Forex trading has risen in popularity in recent years and attracts a wide diversity of traders. These include institutional investors, large corporations, retail investors, currency speculators, to name but a few. The foreign exchange market, also known as “FX” or “forex”, is a global worldwide-decentralized financial market for trading currencies (Wikipedia, 2012). The foreign exchange market is the largest financial market in the world, with estimates of nearly $4 trillion a day in trade volume. To put the enormity of the FX trading marketing into perspective, the New York Stock Exchange (NYSE) trades a measly, in comparison, $74 billion a day. The foreign exchange market enables different types of buyers and sellers to trade through financial centres around the world, around the clock during weekdays.

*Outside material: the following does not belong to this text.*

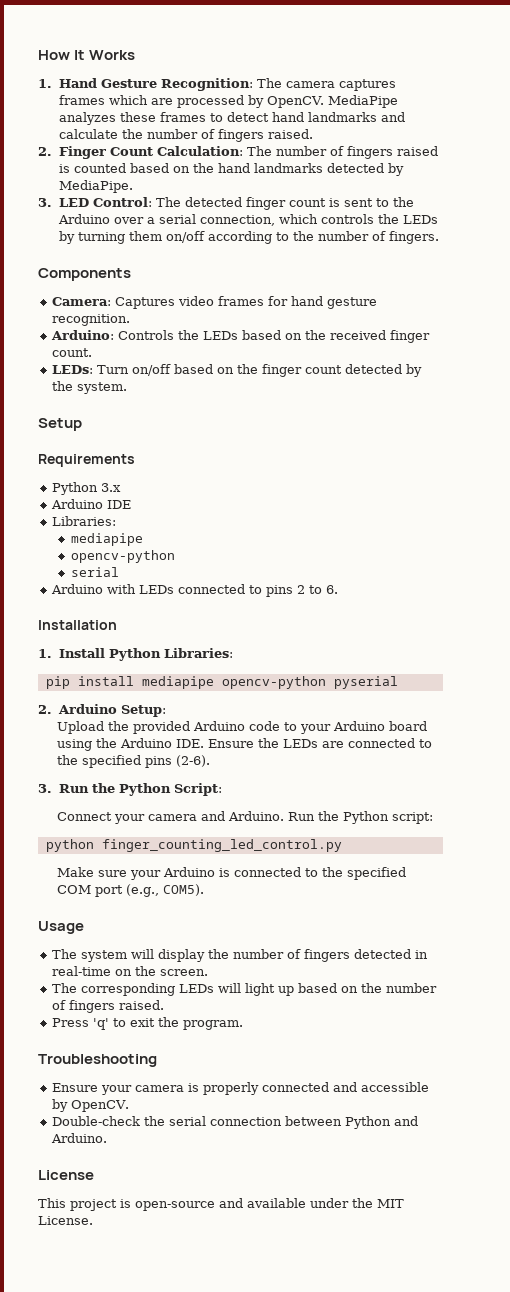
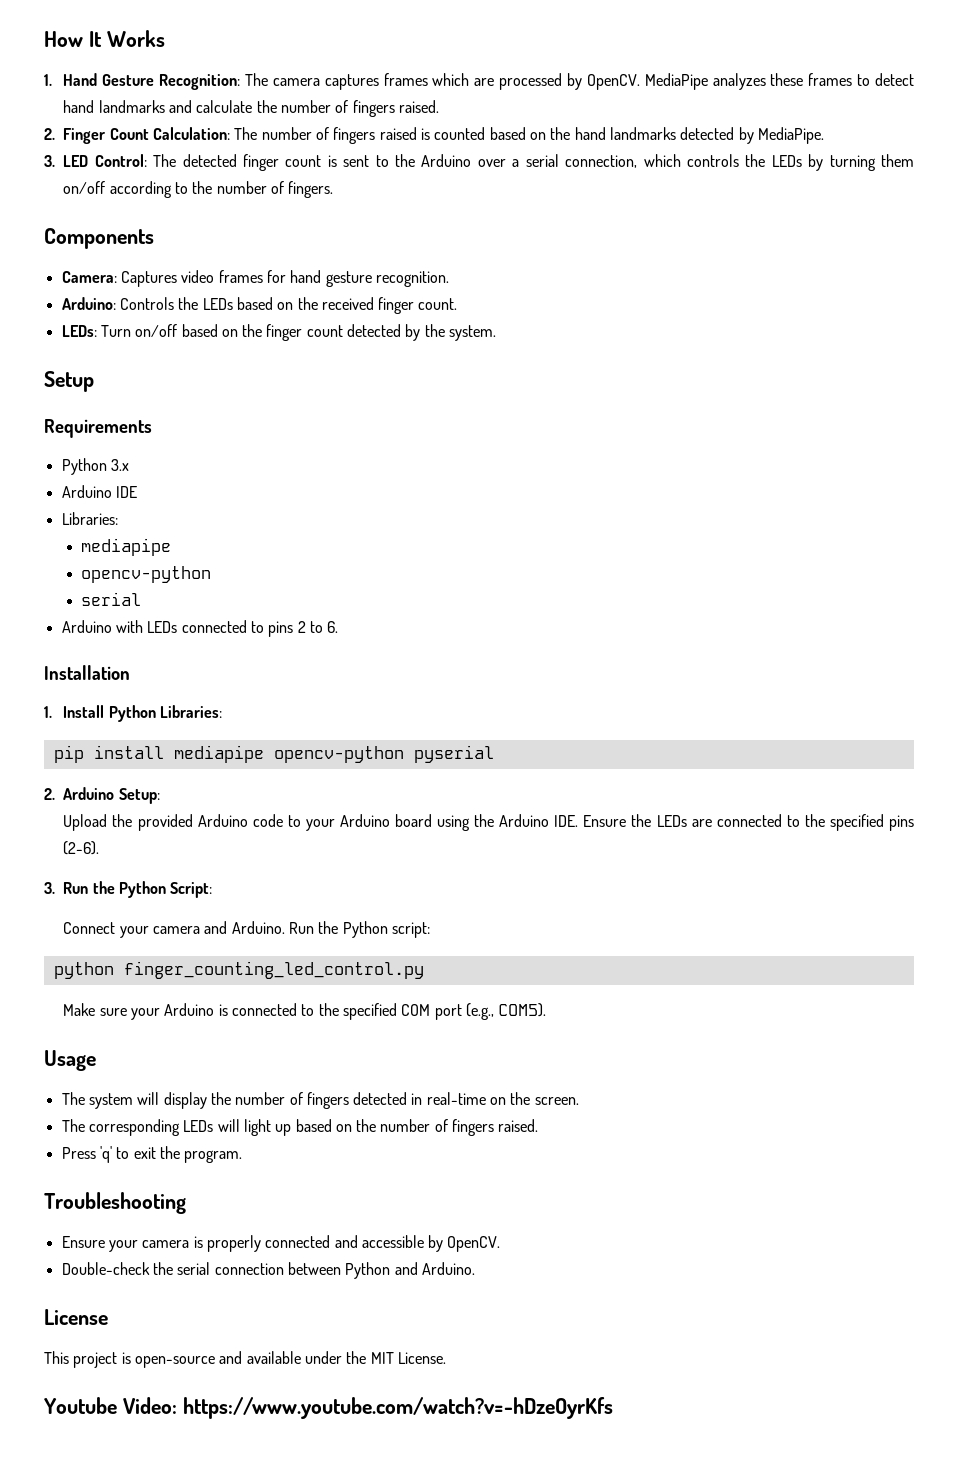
+ Youtube Video: https://www.youtube.com/watch?v=-hDzeOyrKfs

As a result of the development of high-speed internet, online forex trading has also seen phenomenal growth in the last few years. Regardless of location and time zones, traders from around the world can enter the foreign exchange market and start trading. Furthermore, the world of foreign currency trading is extremely accessible, allowing complete novices to learn the basics by reading up online and opening demo accounts. Some traders will choose to go through a retail FX broker, who will charge commissions on trade executions and hedge their clients’ positions. Other traders, perhaps with more experience and expertise, will choose to trade through exchanges offering neutrality and will invariably be more familiar with more advanced foreign trading strategies.
Traders choosing to trade in currency pairs online can choose either automated third-party software, such as automated FX robots, or trade manually. Both trading strategies have their respective advantages and disadvantages. Many traders, who have been successful using manual trading strategies, will argue that no matter how sophisticated the robot is there’s no substitute for trading skills, judgement calls and discretion. On the other hand, auto trading offers a clear advantage of not letting emotions affect decisions, which sometimes results in substantial losses. Although, manual traders might counteract this argument stating many robots are developed by programmers who are not real market speculators. Furthermore, the majority of robots manufacturers know that there are limitations in the programming and a significant obstacle of integrating risk parameters into the robots still needs to be overcome.
The biggest obstacles to overcome in the world of online forex trading, and indeed other trading activities, are risk-related and psychological. Both manual and automated FX trading strategies have to overcome these obstacles, and there is still some way to go before robots can integrate risk management parameters to a sophisticated level. Despite these obstacles, the allure of online FX trading still remains and for many traders, it offers a high risk but high reward trading activity.